Different results on Intel and AMD architectures

Arnoux__Felix · ‎02-02-2011

Hello,

I'm currently working on a project that requires very stable results on different types of platforms (AMD or Intel).

I'm using IFC 11.0 (Intel Fortran Compiler Professional for applications running on IA-32, Version 11.0 Build 20090131 Package ID: l_cprof_p_11.0.081).

I was wondering which compiler options I should use, considering that the program carries on a lot of floating point operations ?
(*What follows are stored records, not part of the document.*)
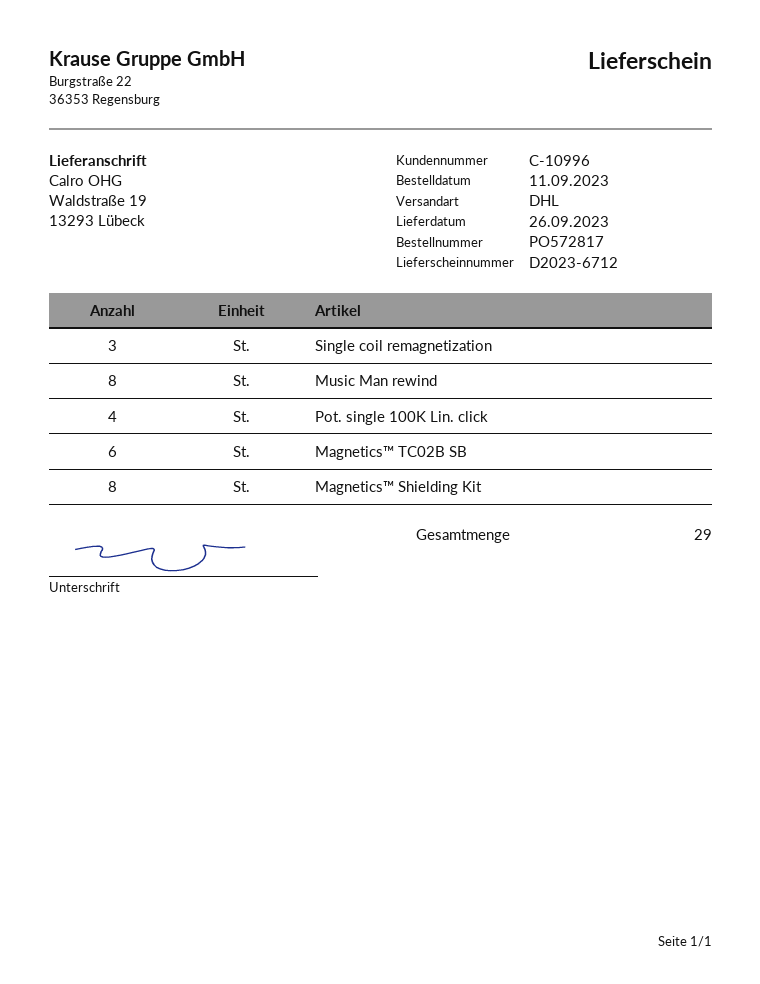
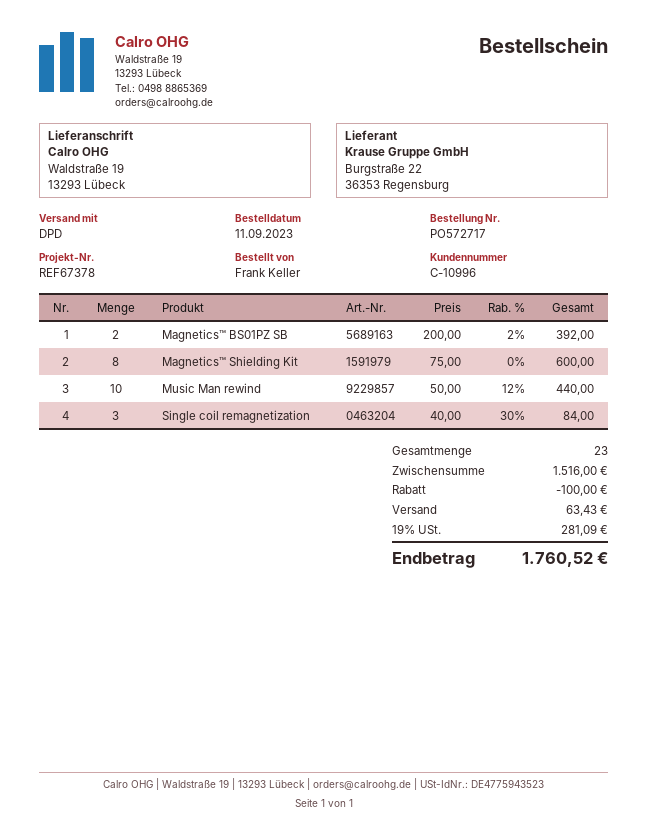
order number: PO572817 -> PO572717
shipping method: DHL -> DPD
Music Man rewind: 8 -> 10
Pot. single 100K Lin. click: 4 -> none
Magnetics™ TC02B SB: 6 -> none
Magnetics™ BS01PZ SB: none -> 2
total quantity: 29 -> 23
So far, I was using the following set of options:

-O2 -zero -save -real-size 64 -mieee-fp -fpconstant -pad -convert big_endian -fpe0 -static-intel -stand f95

Thanks !

Ron_Green · ‎02-02-2011

with your older 11.0 compiler, I would use -O0 -nolib-inline. It's unrealistic to expect O2 to produce the same results on different processor architectures. there are numerous threads in this forum discussing this topic.

12.0 has a new set of libraries that would help:

-fimf-precision=

Default is off (compiler chooses)

Typically high for scalar code, medium for vector code

low typically halves the number of mantissa bits

high ~0.55 ulp; medium < 4 ulp (typically 2)

-fimf-arch-consistency=

Will produce consistent results on all microarchitectures or processors within the same architecture

Run-time performance may decrease

Default is false (even with fp-model precise !)

Windows form:

/Qimf-precision:medium

/Qimf-arch-consistency:true etc

timintel · ‎02-02-2011

ifort -help doesn't explain the arguments for imf-arch-consistency, but it's important for avoiding problems with math library for AMD. The html documentation agrees with Martyn's explanation. I don't understand why anyone would take the trouble to use this option if they didn't want the true selection.
High precision is not necessarily available for all vector math functions (which you won't invoke anyway with the old compiler and no SSE optimization), but the consistency option will avoid problems associated with switching between CPU types, with little affect on performance.
If you are willing to select SSE2 or SSE3, I would suggest also setting -prec-div -prec-sqrt -assume protect_parens (all of those included in -fp-model source and -fp-model precise) as the instructions involved in no-prec-div and no-prec-sqrt are implemented with differing accuracy on various CPUs (besides not working over the full numerical range). I believe those options have been present since ifort 10.1.
If you are interested in -fpe0, you should review other posts about it on the forum. I don't see it as contributing to the goals you have expressed.
Likewise, while -zero and -save could paper over some deficiencies of past legacy programming practice, they aren't entirely reliable, and will restrict you from use of multi-thread programming.
-mieee-fp isn't implemented in ifort, as far as I know; the options we have suggested should have equivalent effect.
A program which depends on fpconstant is not in compliance with Fortran standard; ideally you should fix that too. It shouldn't be needed anyway, with the real-size option.